Boffo sales put doc in running for No. 1 spot

Buzz works.

After weeks of debate and media coverage, “Fahrenheit 9/11″ opened today far better than expected.

An estimate of just how well it could do is difficult to make, but as of 3 p.m. on the West Coast, it looks as if Michael Moore’s doc could sell between $6 million and $8 million worth of tickets on its first day.

Playing at 868 theaters, the pic would have an amazing one-day theater average of $6,912 at the low end of that range.

It is still too soon to tell where “Fahrenheit” will end up for the weekend, though the strong perf out of the gates makes the pic a contender for the No. 1 spot at the box office.

“Fahrenheit” is distribbed by the Bob and Harvey Weinstein’s Fellowship Adventure Group and by Lions Gate and IFC Films.

Distribs declined to give an estimate for the day, but Lions Gate prexy Tom Ortenberg said, “There are many, many theater that are selling out many shows.
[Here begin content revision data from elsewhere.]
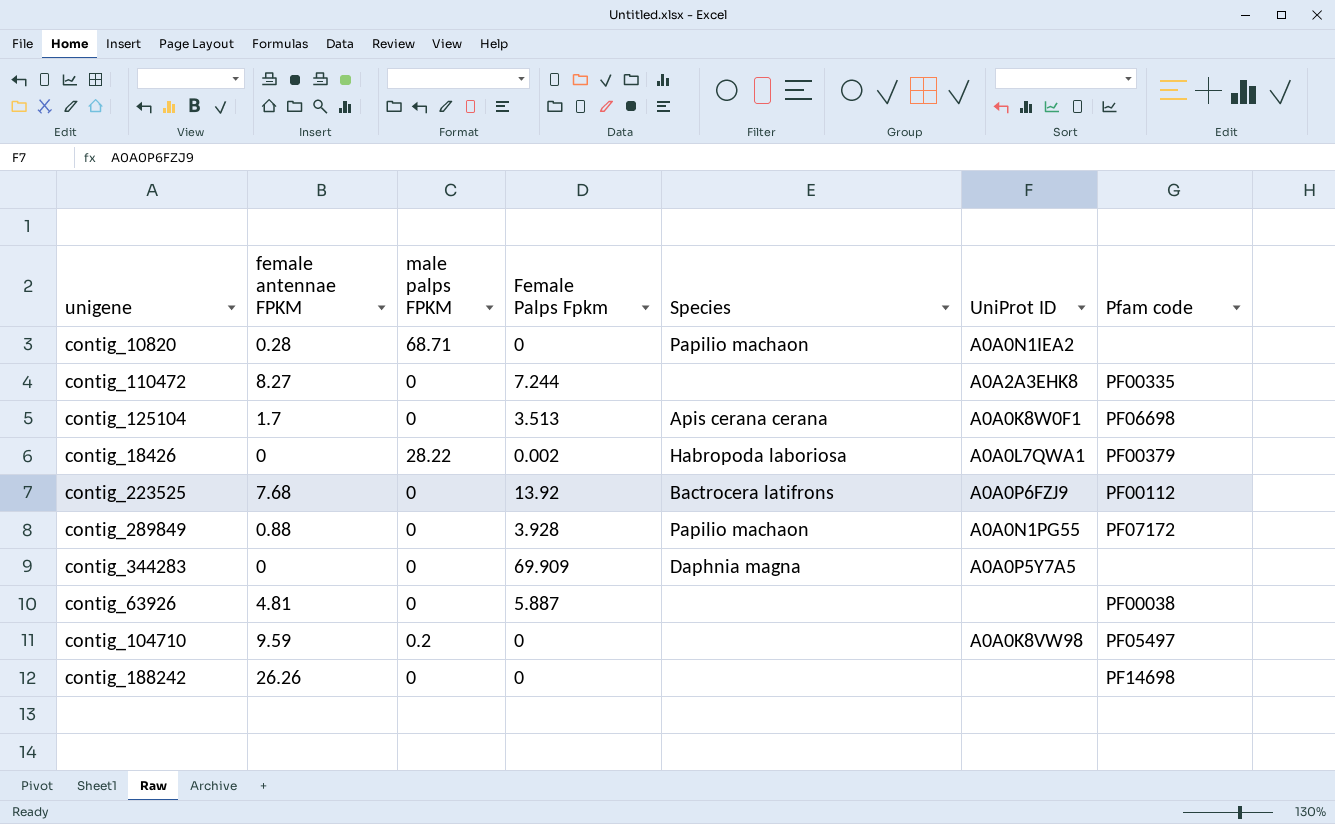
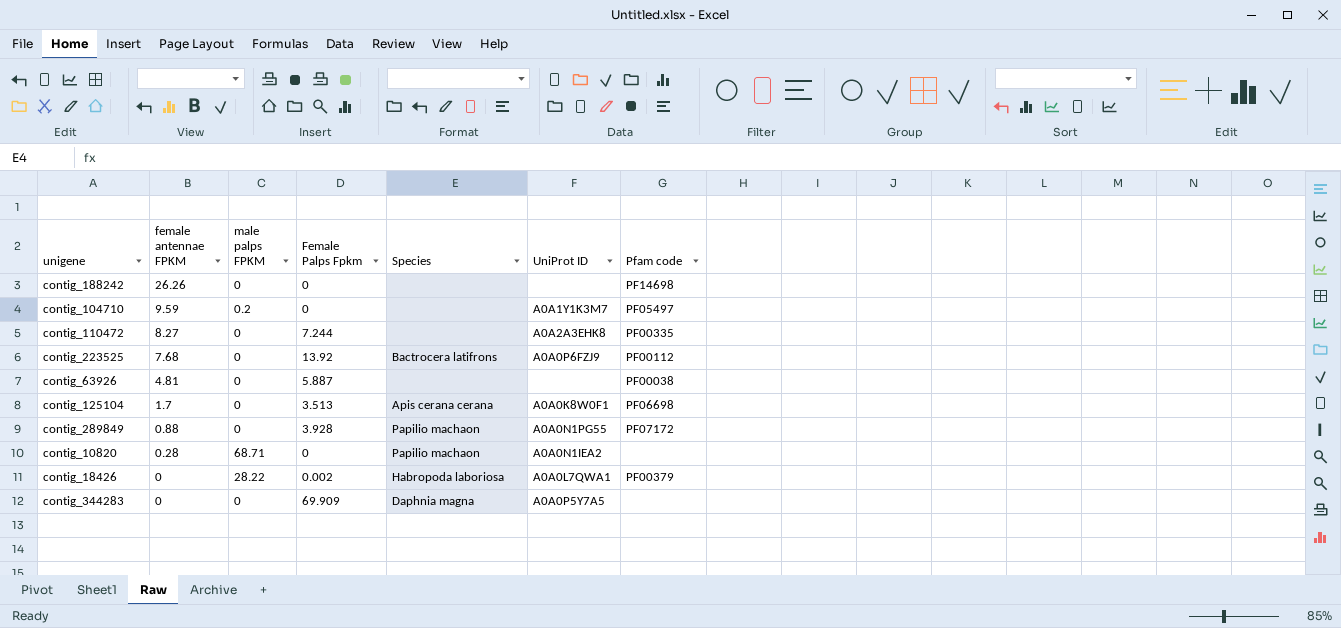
row order: none -> female antennae FPKM descending
contig_104710 | UniProt ID: A0A0K8VW98 -> A0A1Y1K3M7

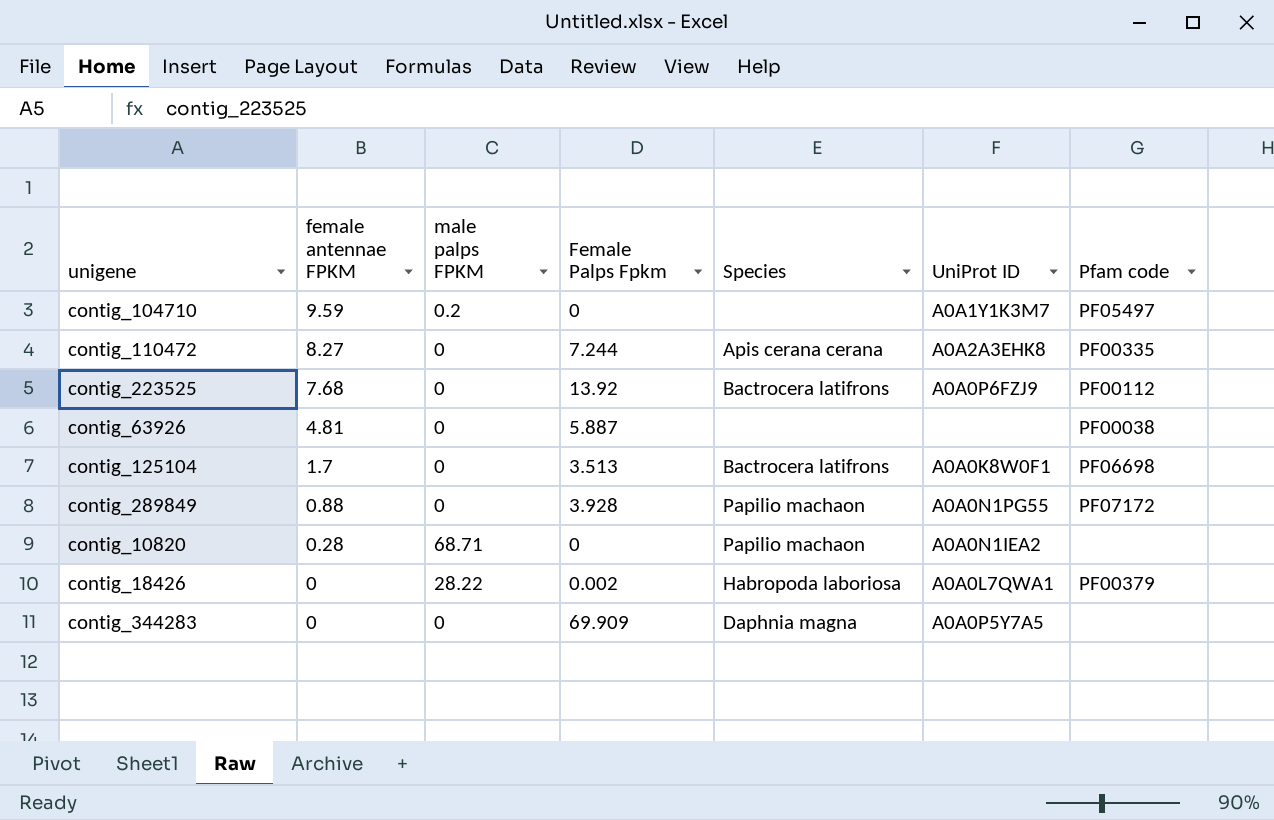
row contig_188242: 26.26 | 0 | 0 | none | none | PF14698 -> none
contig_110472 | Species: none -> Apis cerana cerana
contig_125104 | Species: Apis cerana cerana -> Bactrocera latifrons

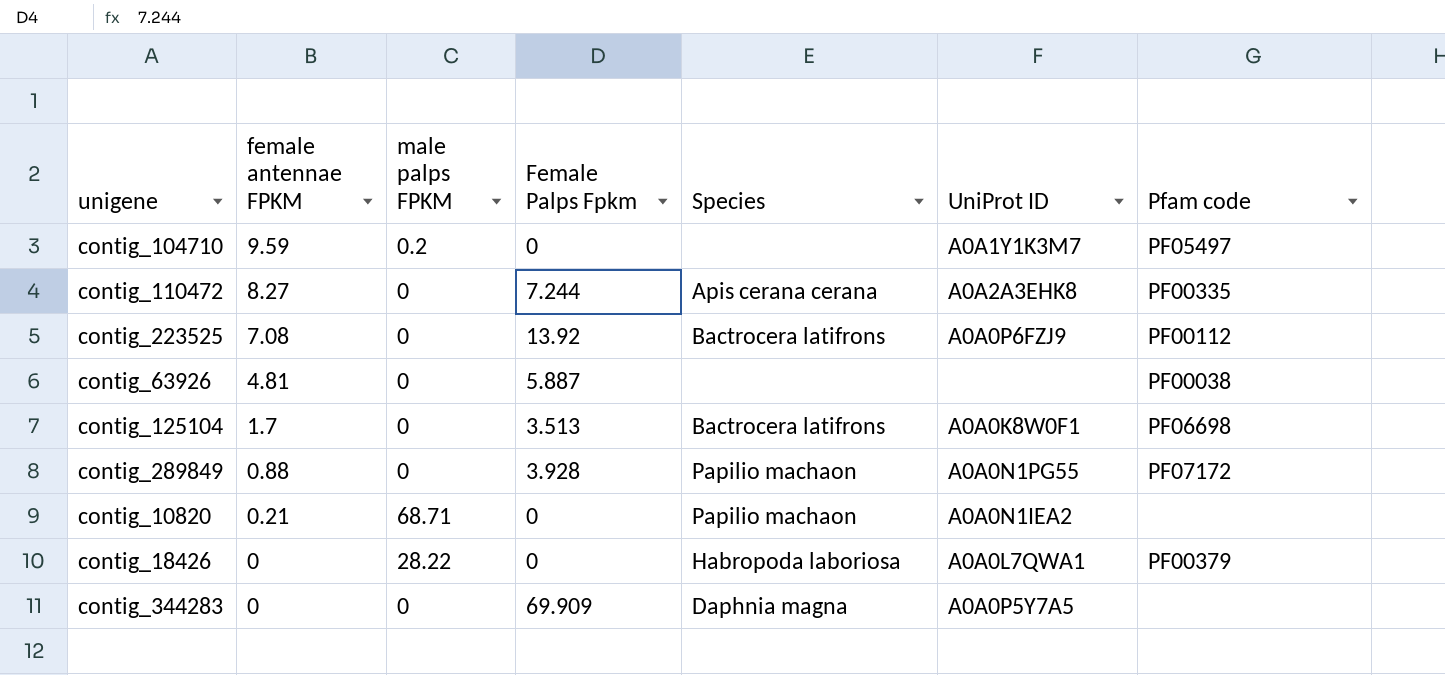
contig_223525 | female antennae FPKM: 7.68 -> 7.08
contig_10820 | female antennae FPKM: 0.28 -> 0.21
contig_18426 | Female Palps Fpkm: 0.002 -> 0

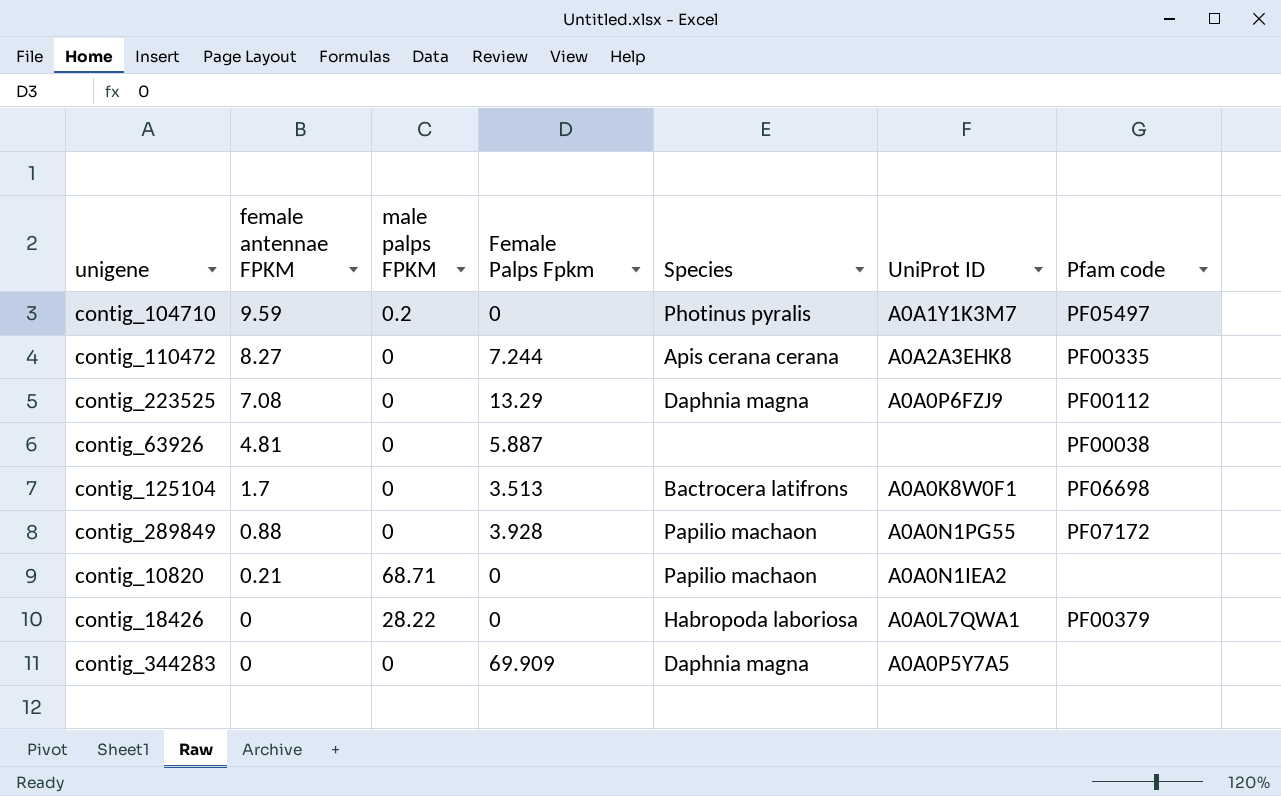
contig_104710 | Species: none -> Photinus pyralis
contig_223525 | Female Palps Fpkm: 13.92 -> 13.29
contig_223525 | Species: Bactrocera latifrons -> Daphnia magna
We are thrilled. Things are going great.”

“I don’t think anyone thought it would do this well,” said IFC topper Jonathan Sehring. “I know Lions Gate didn’t and I know we didn’t. And I wouldn’t say Harvey did, but he has always been very bullish on this film.”

By mid-afternoon, box office tracking service Rentrak, which is collecting ticket data from 406 locations, had recorded $2.9 million in sales.

How much higher that figure might go is difficult to say since many of those locations have likely already sold out all of their remaining evening shows. However, responding to strong demand, some theater managers may move the pic to bigger auditoriums, allowing them to sell more tickets for the day’s remaining shows.

A bigger complication, though, is estimating how much business the 462 theaters not tracked by Rentrak will do. Industry conventional wisdom is that the non-tracked theaters gross less than those that supply data.

“Fahrenheit” is crushing both expectations of those involved in the film as well as industry rivals.

Ortenberg said that while tracking data did not predict sales this strong, the trends had been encouraging.

“The most important thing in the tracking is the trend. Every day our numbers keep going up for awareness and interest,” he said.

Sehring added, “It would be great if it held for the weekend. It could break the documentary box office record in just one weekend.”

That record is, for the moment, is $21.6 million cume for Moore’s 2002 doc, “Bowling for Columbine.” But, that pic played for 25 weeks before it crossed $20 million.